PROVIDED RECORDS section start

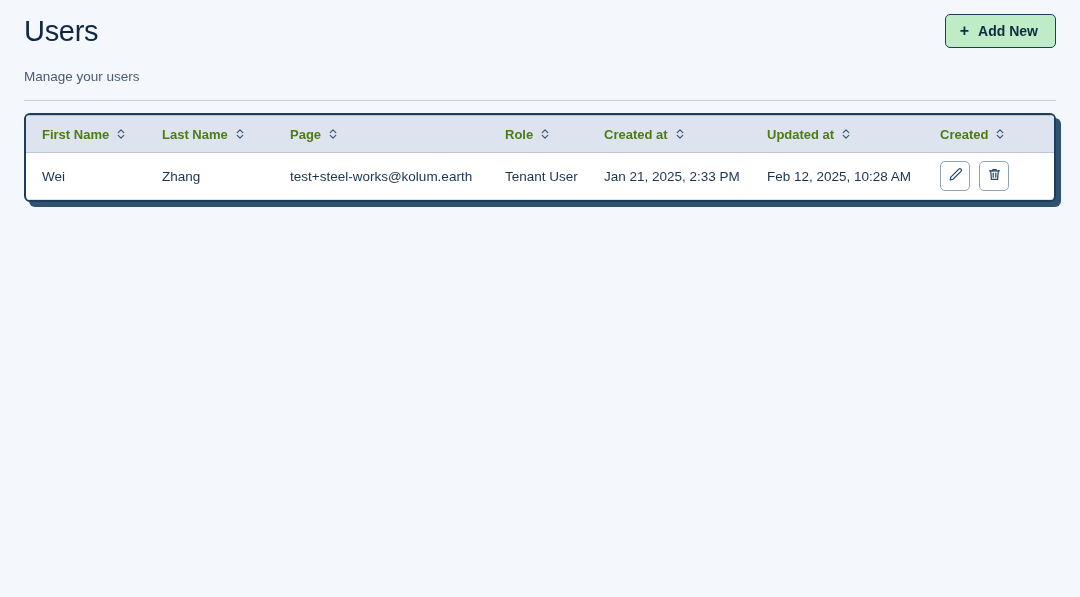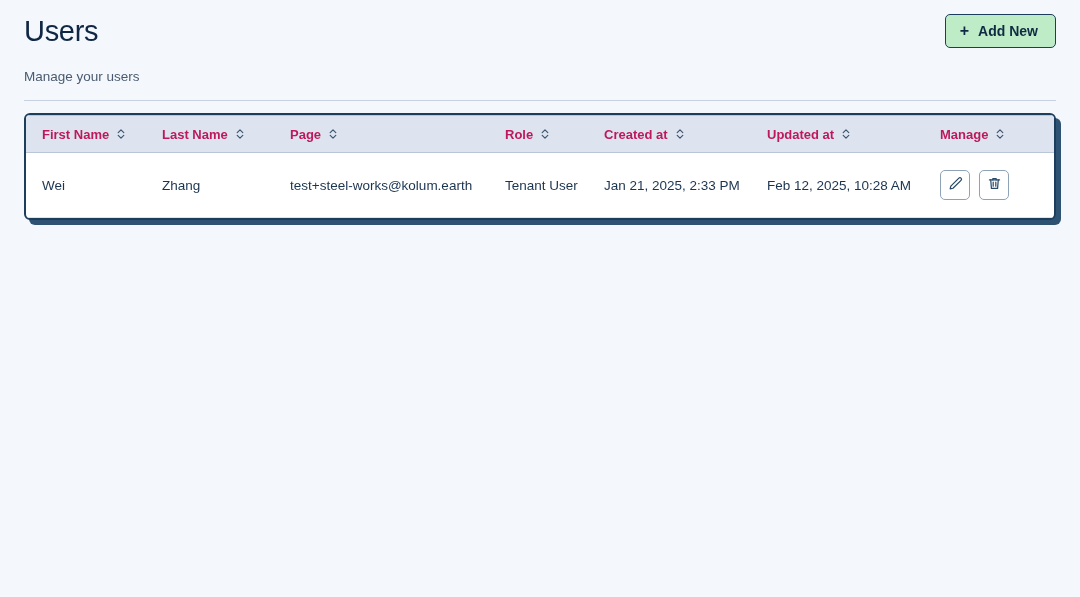--- a/index.html
+++ b/index.html
@@ -121,7 +121,7 @@
     text-align: left;
     font-size: 13px;
     font-weight: bold;
-    color: #be185d;
+    color: #4d7c0f;
     height: 37px;
     padding: 0 8px 0 0;
     white-space: nowrap;

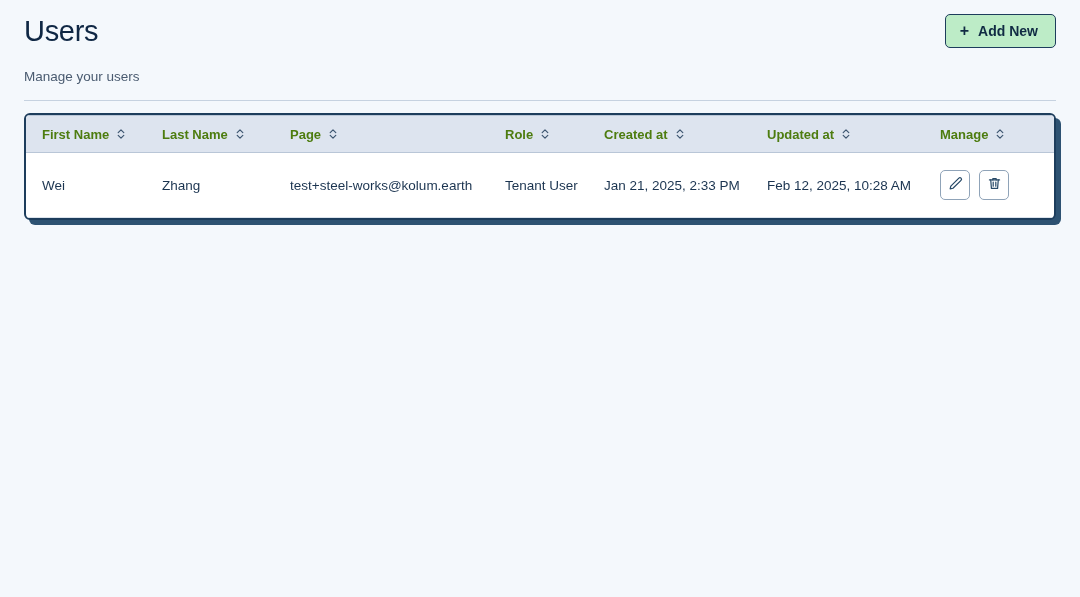--- a/index.html
+++ b/index.html
@@ -322,7 +322,7 @@
             </th>
             <th>
               <span class="th-inner">
-                <span>Manage</span>
+                <span>Created</span>
                 <span class="sort-icon">
                   <svg width="10" height="14" viewBox="0 0 10 14" fill="none" stroke="#3d5570" stroke-width="1.2" stroke-linecap="round" stroke-linejoin="round">
                       <path d="M2.2 5.6 5 2.8l2.8 2.8"></path>

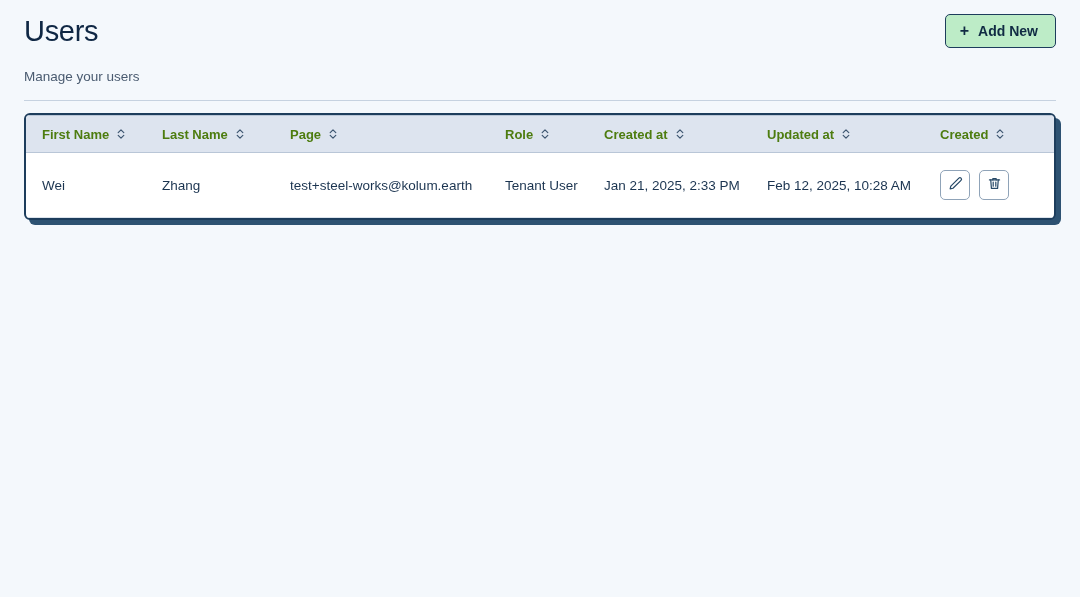--- a/index.html
+++ b/index.html
@@ -136,7 +136,7 @@
     font-size: 13.5px;
     color: #1b3category;
     color: #1b3450;
-    height: 65px;
+    height: 47px;
     padding: 0 8px 0 0;
     vertical-align: middle;
     white-space: nowrap;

PROVIDED RECORDS section end

An exact restatement of every record is required. Omit the images.

--- a/index.html
+++ b/index.html
@@ -121,7 +121,7 @@
     text-align: left;
     font-size: 13px;
     font-weight: bold;
-    color: #be185d;
+    color: #4d7c0f;
     height: 37px;
     padding: 0 8px 0 0;
     white-space: nowrap;

--- a/index.html
+++ b/index.html
@@ -322,7 +322,7 @@
             </th>
             <th>
               <span class="th-inner">
-                <span>Manage</span>
+                <span>Created</span>
                 <span class="sort-icon">
                   <svg width="10" height="14" viewBox="0 0 10 14" fill="none" stroke="#3d5570" stroke-width="1.2" stroke-linecap="round" stroke-linejoin="round">
                       <path d="M2.2 5.6 5 2.8l2.8 2.8"></path>

--- a/index.html
+++ b/index.html
@@ -136,7 +136,7 @@
     font-size: 13.5px;
     color: #1b3category;
     color: #1b3450;
-    height: 65px;
+    height: 47px;
     padding: 0 8px 0 0;
     vertical-align: middle;
     white-space: nowrap;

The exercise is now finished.